On the road~青山繁晴の道すがらエッセイ~

2008-05-17 07:29:06

ひとことだけで申し訳ない




▼いつも申していますように、このブログで個別の質問にひとつひとつお答えすることは、原則としてできません。

 ただ、「日本の根っこの課題」に関係あると考える質問がありましたから、それに簡潔ながらお答えしておきます。
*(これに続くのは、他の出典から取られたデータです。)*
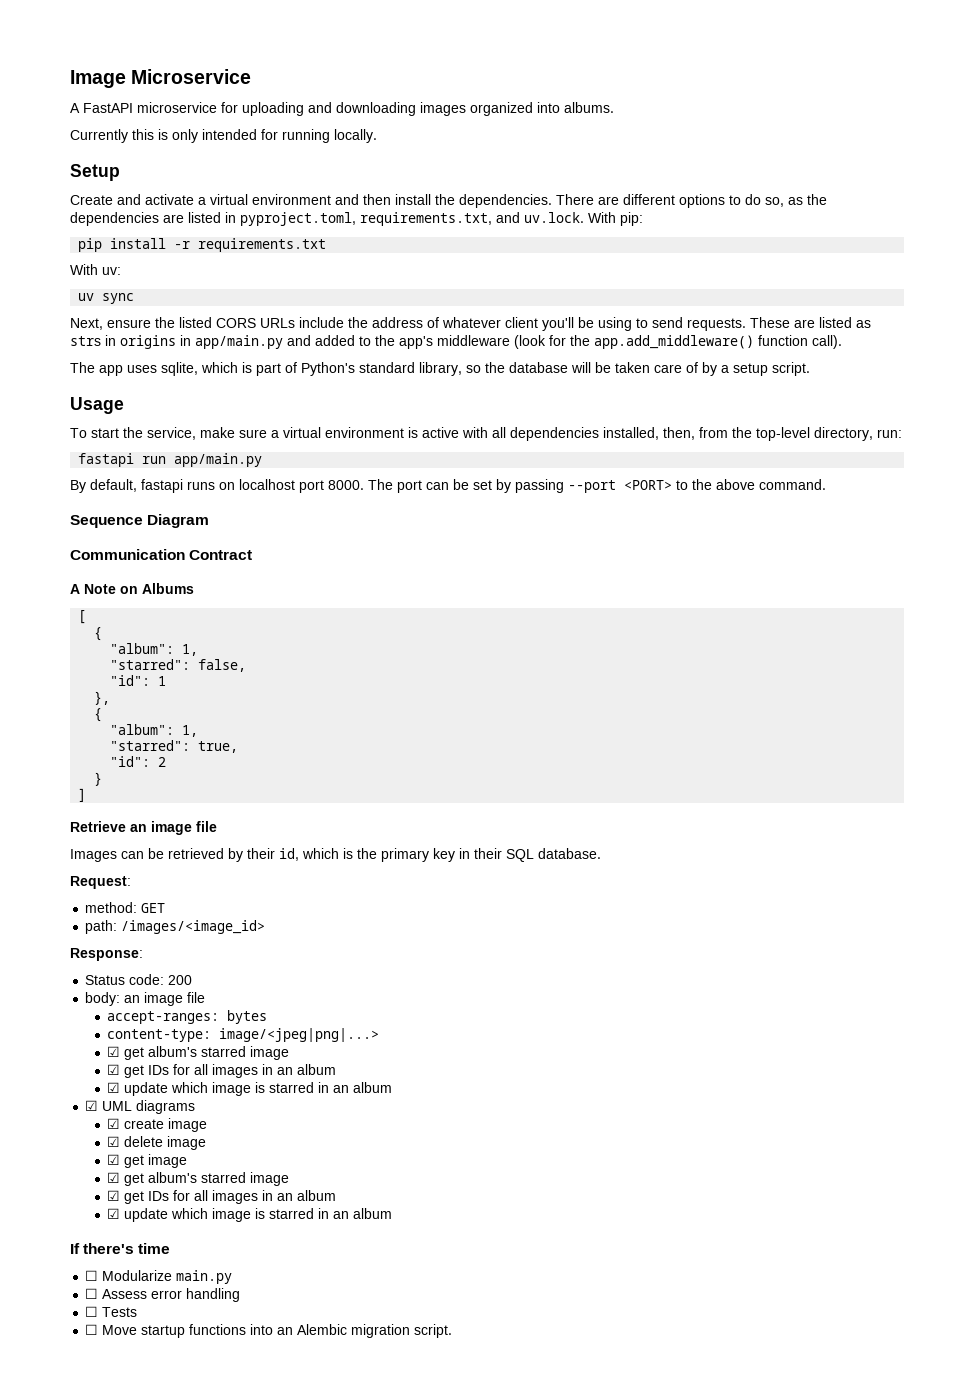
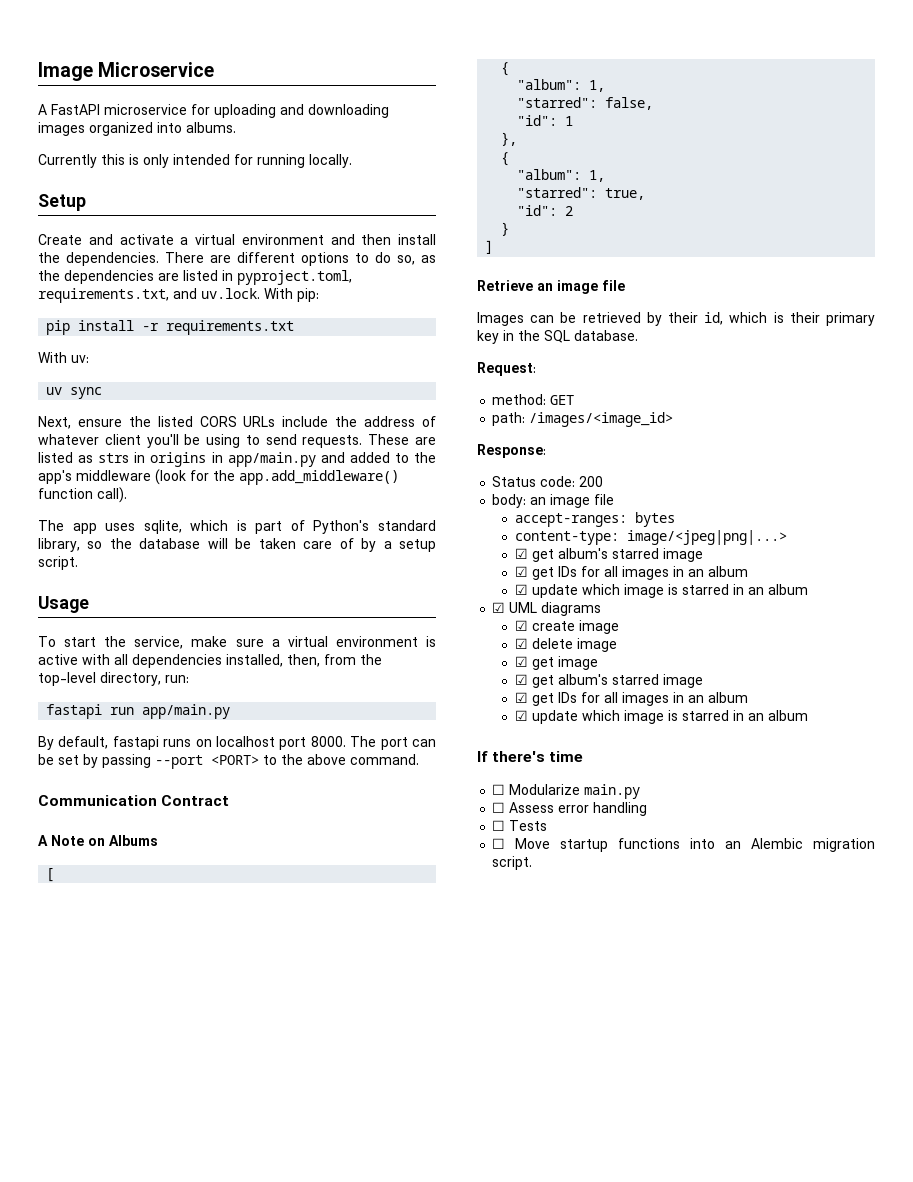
- Sequence Diagram
- Images can be retrieved by their id, which is the primary key in their SQL database.
+ Images can be retrieved by their id, which is their primary key in the SQL database.

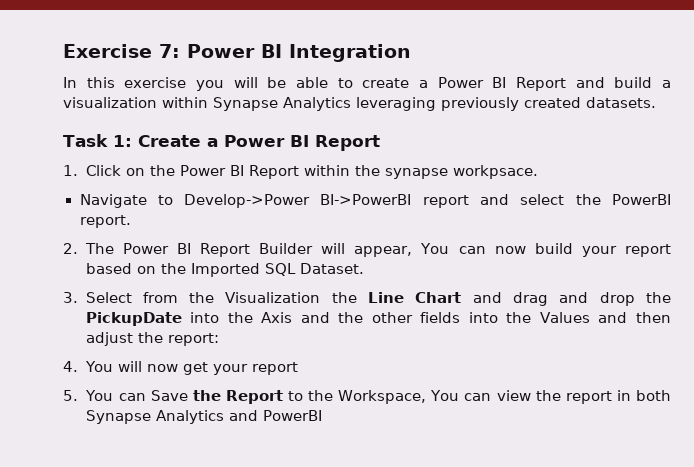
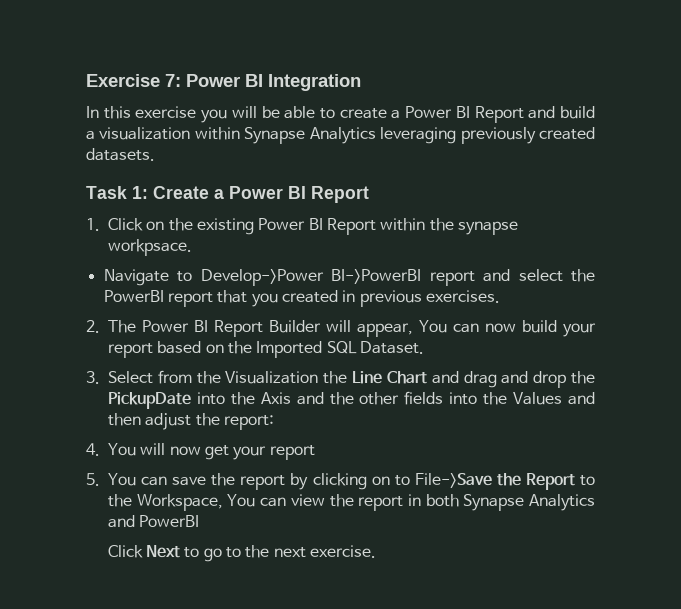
- 1. Click on the Power BI Report within the synapse workpsace.
+ 1. Click on the existing Power BI Report within the synapse workpsace.
- Navigate to Develop->Power BI->PowerBI report and select the PowerBI report.
+ Navigate to Develop->Power BI->PowerBI report and select the PowerBI report that you created in previous exercises.
- 5. You can Save the Report to the Workspace, You can view the report in both Synapse Analytics and PowerBI
+ 5. You can save the report by clicking on to File->Save the Report to the Workspace, You can view the report in both Synapse Analytics and PowerBI
+ Click Next to go to the next exercise.

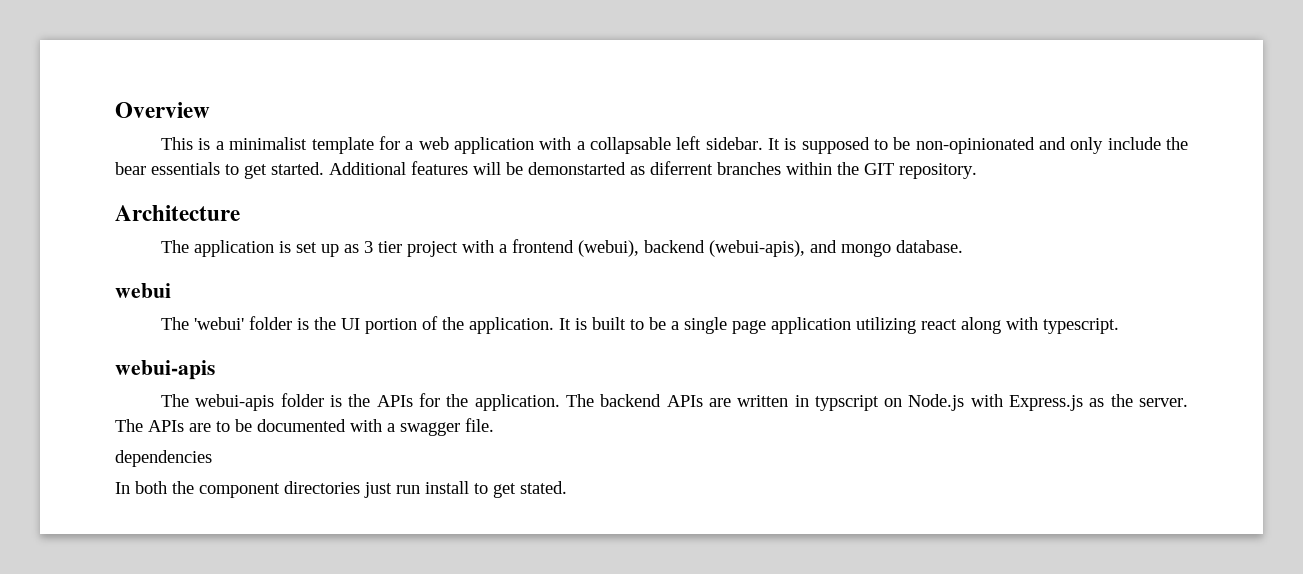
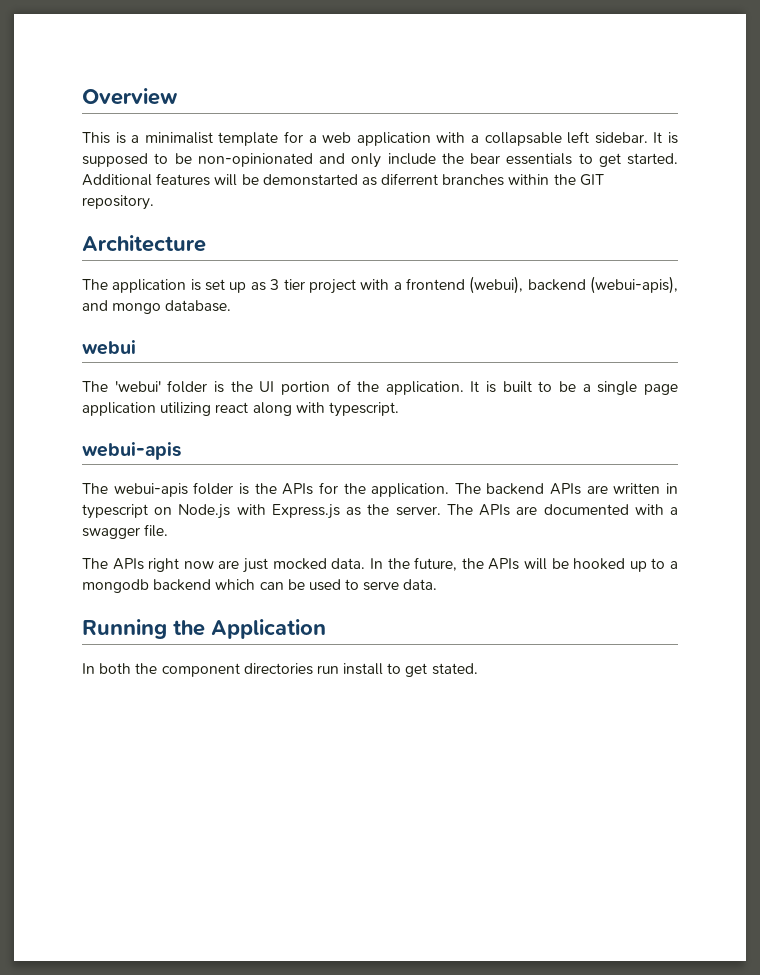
- The backend APIs are written in typscript on Node.js with Express.js as the server.
+ The backend APIs are written in typescript on Node.js with Express.js as the server.
- The APIs are to be documented with a swagger file.
+ The APIs are documented with a swagger file.
- dependencies
+ The APIs right now are just mocked data. In the future, the APIs will be hooked up to a mongodb backend which can be used to serve data.
+ Running the Application
- In both the component directories just run install to get stated.
+ In both the component directories run install to get stated.

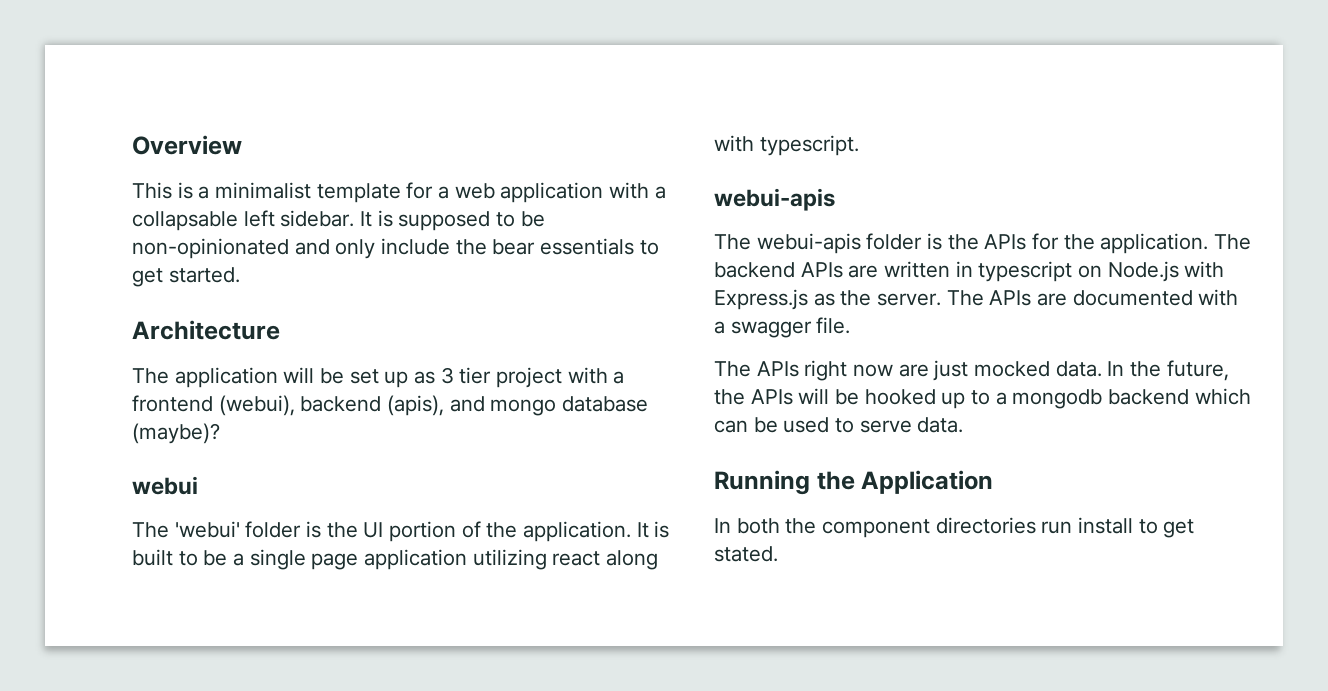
- Additional features will be demonstarted as diferrent branches within the GIT repository.
- The application is set up as 3 tier project with a frontend (webui), backend (webui-apis), and mongo database.
+ The application will be set up as 3 tier project with a frontend (webui), backend (apis), and mongo database (maybe)?

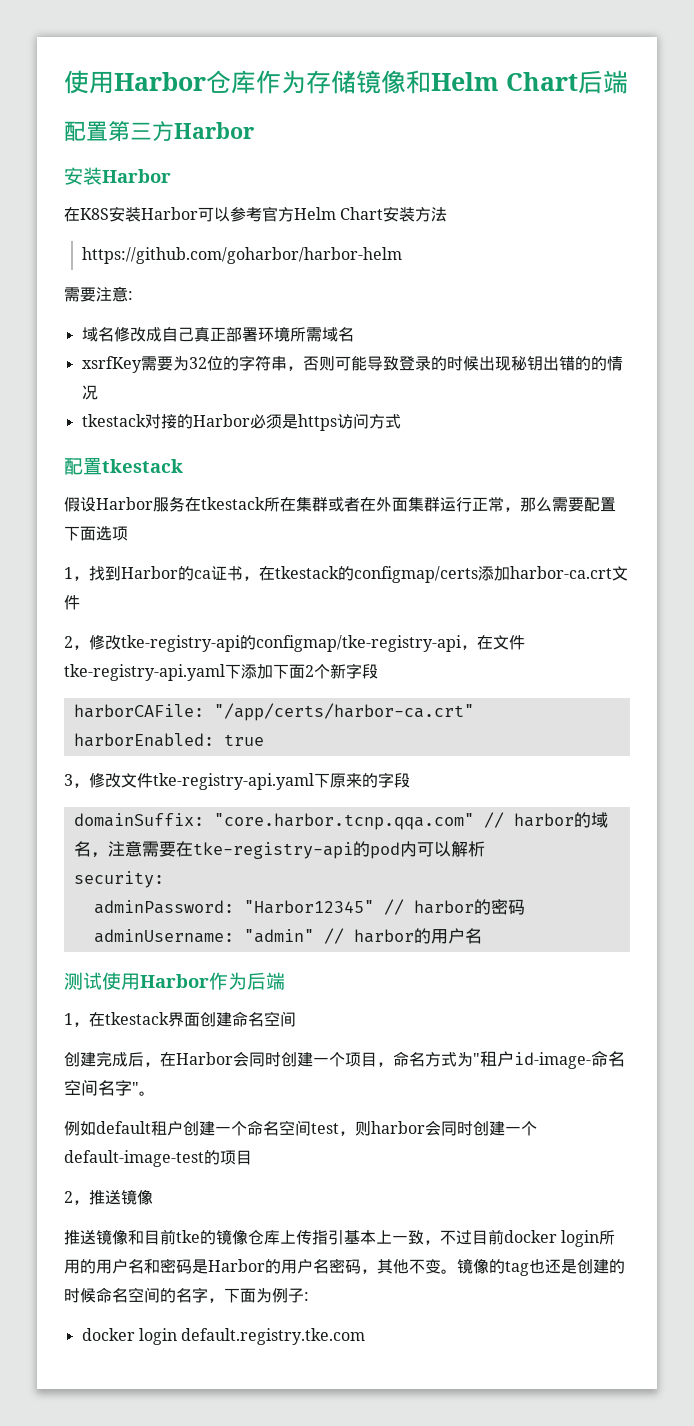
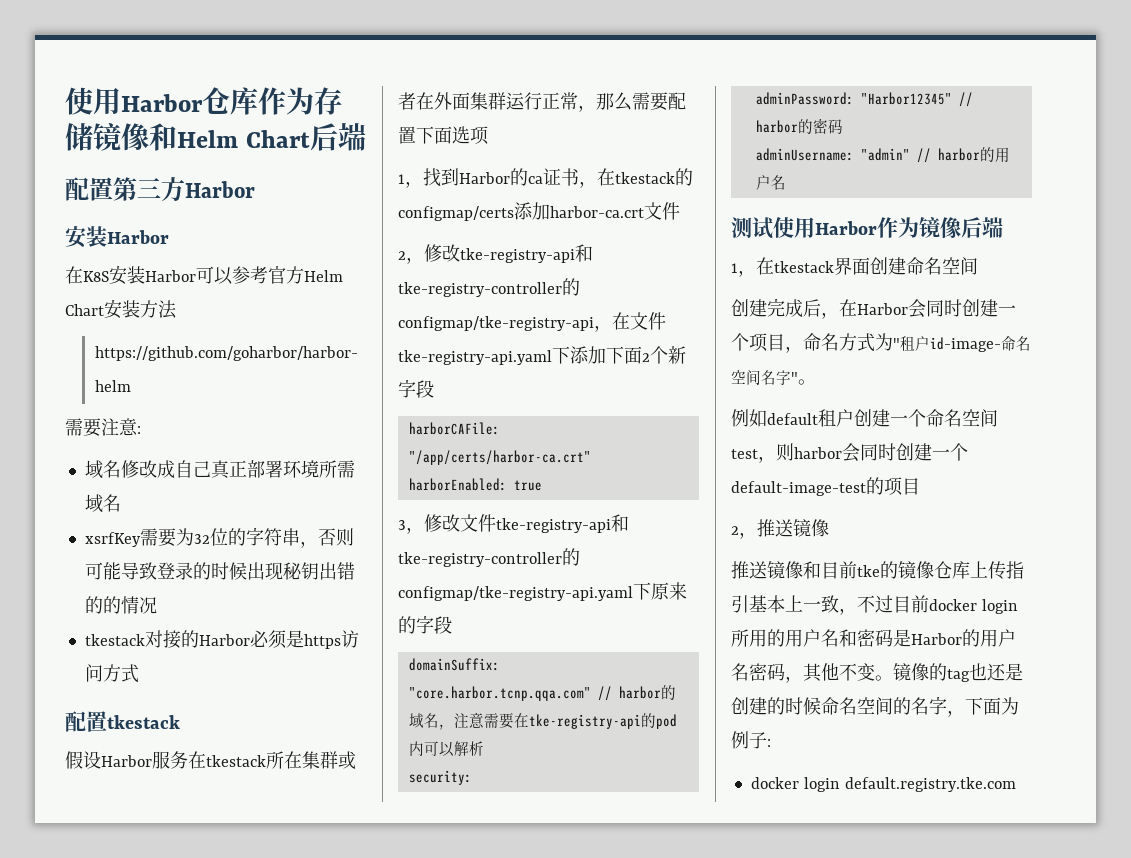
- 2，修改tke-registry-api的configmap/tke-registry-api，在文件tke-registry-api.yaml下添加下面2个新字段
+ 2，修改tke-registry-api和tke-registry-controller的configmap/tke-registry-api，在文件tke-registry-api.yaml下添加下面2个新字段
- 3，修改文件tke-registry-api.yaml下原来的字段
+ 3，修改文件tke-registry-api和tke-registry-controller的configmap/tke-registry-api.yaml下原来的字段
- 测试使用Harbor作为后端
+ 测试使用Harbor作为镜像后端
 質問には、先日の関西テレビ「アンカー」での放送をめぐって、『アメリカ国務省の幹部に、ヒル国務次官補解任を改めて要求すると、相手は「解任します」とは言わないけど、「本国に伝える」と言ったそうですが、これはその幹部のリップサービスではないでしょうか? 失礼ながら、外国の、しかも一民間団体の代表である青山さんの言ったことを、逐一政府に進言するとは到底考えられないのですが』とあります。

 ぼくは、広く流れるテレビ番組で発言したのですから、事実と違えば当然、即、アメリカ国務省からテレビ局や独立総合研究所やぼくに、抗議が来ます。
 ぼくは「アメリカ政府筋」などとぼかさずに、「アメリカ国務省」と明示したのですから。


▼彼は、アメリカ国務省のなかでも良心派として、ぼくは信頼しています。
 彼も、独研が純然たる民間シンクタンクであり、ぼくが民間人であっても、アメリカを含む諸国の政府、それから日本政府と、批判するべきは批判し、議論すべきは議論し、テロから命を護ることをはじめフェアに連携すべきは連携してきた、その実績をインテリジェンス(機密情報)にも携わるアメリカ政府高官として、よく知っています。把握しています。

 官なのか民なのかが、アメリカ政府にとって決定的な要素ではないことを実感することは、よくあります。
 常に問題にされるのは、官も民もなく、中身です。

 その信頼関係に基づいて、彼の実名は仮に拷問されても出さないことを最低限のルールとしつつ、実際のぼくの行動、アメリカ国務省の現役の高官としての彼の回答を、その事実経過のままに、視聴者に伝えています。

 そして彼が、いつどこでぼくと、あるいは、ぼくプラス独研の研究員と会ったかは、国務省内部の記録に残ります。会談などをセットしたアメリカ政府スタッフも知っています。
 事実と違うことを、ぼくがテレビ番組で示せば、これも当然、抗議が来ます。


▼守秘と公開のぎりぎりのところで、ぼくも、たとえば彼も、それぞれの志を持って、主権者が知るべきは知らせるように努力しています。
 ぼくの個人的な欲かなにかで誇張するか嘘をついていると、もしもお考えになっての質問であるのなら、その発想が生まれる、志のありかたの問題ではないでしょうか。

 そして、官なら聞いてもらえるはず、民なら無視されるはずという思い込みを超克することが、まさしく日本の大切な課題の一つだと考えます。


▼ただし、質問者のかたがどのようにお考えになっても、ぼくはそれを阻みません。
 理解や称賛を求めて行動し、発言しているのではないからです。
 子々孫々にこの祖国を手渡していくときに、ちいさなカケラでも希望をこさえて渡したい。そして死ぬ。
 そのために、短い命を生きていますから、一切のお考えは自由です。

 ただ、「そんなことがあるはずはない、到底信じられない」という部分については、嘘であるならアメリカ国務省から抗議が来ますが来ません、という最小限の、そしてあまりに明瞭なことだけを述べさせていただきました。